Back before Christmas I was busy writing an editorial for the January edition of FFI’s peer-reviewed journal, Oryx, on gender and conservation. That article elicited an unexpected flurry of emails from others working in the conservation field with an interest in gender issues.
This response prompted me to write about the role of women in the management and sustainable use of biodiversity in a more anecdotal style. In particular, I wanted to reflect on some conversations I’ve had with FFI staff and partners over the past 12 months since the last International Women’s Day.
The story that comes most readily to mind is, perhaps inevitably, the most recent one. It started, as many such discussions do, with a colleague questioning whether it’s FFI’s “place to interfere with the culture” of the communities with which we work.
In this case, my colleague argued that, in his experience in Africa, men would laugh at any suggestion that women got involved in biodiversity monitoring or patrolling as it would mean that they would have to venture into the forest with men who weren’t their husbands.
Community forest monitoring in Tanzania. Credit: MCDI.
The conversation moved on to how – and indeed whether it is even necessary – to take into account the knowledge, skills, views and aspirations of women as well as men in the pursuit of conservation goals. This same colleague then recounted a tale from his latest visit to a site where FFI is working.
A community meeting to discuss plans to establish a community forest was just drawing to a close. It felt like it had been a successful meeting from the conservationists’ perspective in that ‘the community’ (i.e. the men in the room) had seemed interested in the possibility of having clearer rights over some of the forests around their villages.
However, as the meeting was being wrapped up, some women started to trickle into the room – returning perhaps from working in the fields, collecting water or firewood, cooking, cleaning, or looking after children, sick or elderly relatives.
Women returning from collecting firewood in Liberia. Credit: Jeremy Holden/FFI.
Upon hearing about the community forest plans, they started shouting at the men, accusing them of being duped. They equated any talk of conservation with the restrictions imposed on access to natural resources within a nearby National Park. They berated the men for potentially agreeing to a proposal that they believed likely to negatively affect their ability to collect fuelwood, food, water, timber and other resources from the forest. Under this barrage of protest, the men immediately started to back-track on their agreement to consider the community forest proposal.
I particularly like this tale because it so clearly illustrates the importance of involving women, as well as men, in decisions over the use and conservation of natural resources. In fact, it raises many questions about whether such community meetings enable the perspectives of different people to be heard – the young and the elders, the better-off and the poorer, those more or less dependent on wild resources or on local agricultural production.
It also makes me smile – somewhat wryly I confess – because its narrator was a male conservationist who, immediately prior to telling the story, had questioned whether gender was an issue that he and his peers should engage with. I hope he too can smile when reflecting on what it tells us about ways of working.

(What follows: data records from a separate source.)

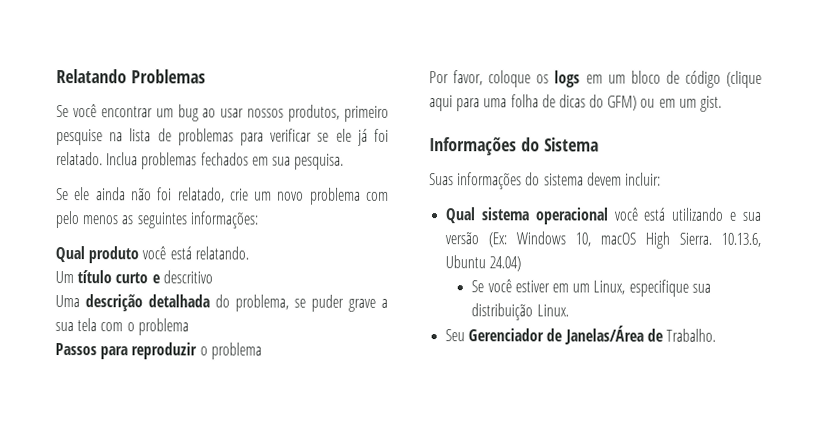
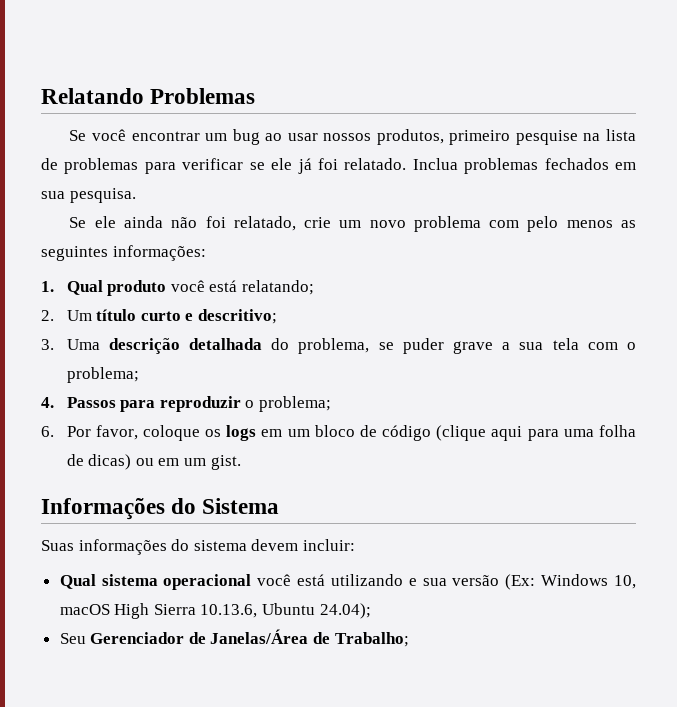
- Qual produto você está relatando.
- Um título curto e descritivo
- Uma descrição detalhada do problema, se puder grave a sua tela com o problema
- Passos para reproduzir o problema
- Por favor, coloque os logs em um bloco de código (clique aqui para uma folha de dicas do GFM) ou em um gist.
+ 1. Qual produto você está relatando;
+ 2. Um título curto e descritivo;
+ 3. Uma descrição detalhada do problema, se puder grave a sua tela com o problema;
+ 4. Passos para reproduzir o problema;
+ 6. Por favor, coloque os logs em um bloco de código (clique aqui para uma folha de dicas) ou em um gist.
- Qual sistema operacional você está utilizando e sua versão (Ex: Windows 10, macOS High Sierra. 10.13.6, Ubuntu 24.04)
- Se você estiver em um Linux, especifique sua distribuição Linux.
+ Qual sistema operacional você está utilizando e sua versão (Ex: Windows 10, macOS High Sierra 10.13.6, Ubuntu 24.04);
- Seu Gerenciador de Janelas/Área de Trabalho.
+ Seu Gerenciador de Janelas/Área de Trabalho;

While it makes a good story it is by no means a unique example. Working in a diverse range of ecosystems and regions around the world, I’ve come across similar scenarios.
In Asia for example, while supporting the design of socio-economic monitoring for Locally Managed Marine Areas (LMMA), it proved difficult to get male fisheries staff to appreciate the importance of understanding women’s roles in fisher families’ livelihoods as well as the more visible roles of men. Small steps such as ensuring gender-balanced field teams can make a big difference.
A member of Fauna & Flora International’s monitoring team in Aceh, Indonesia. Credit: Christel Scheske.
What gives me reason for a degree of optimism are other conversations I’ve had with local staff and partners, both male and female, who are more aware of why gender is important in conservation for both ethical and strategic reasons.
Similarly, the positive response received to my Oryx editorial showed that there are conservationists out there trying to ensure increased gender awareness and equity in their work, for the benefit of biological diversity, including the diversity of the species Homo sapiens.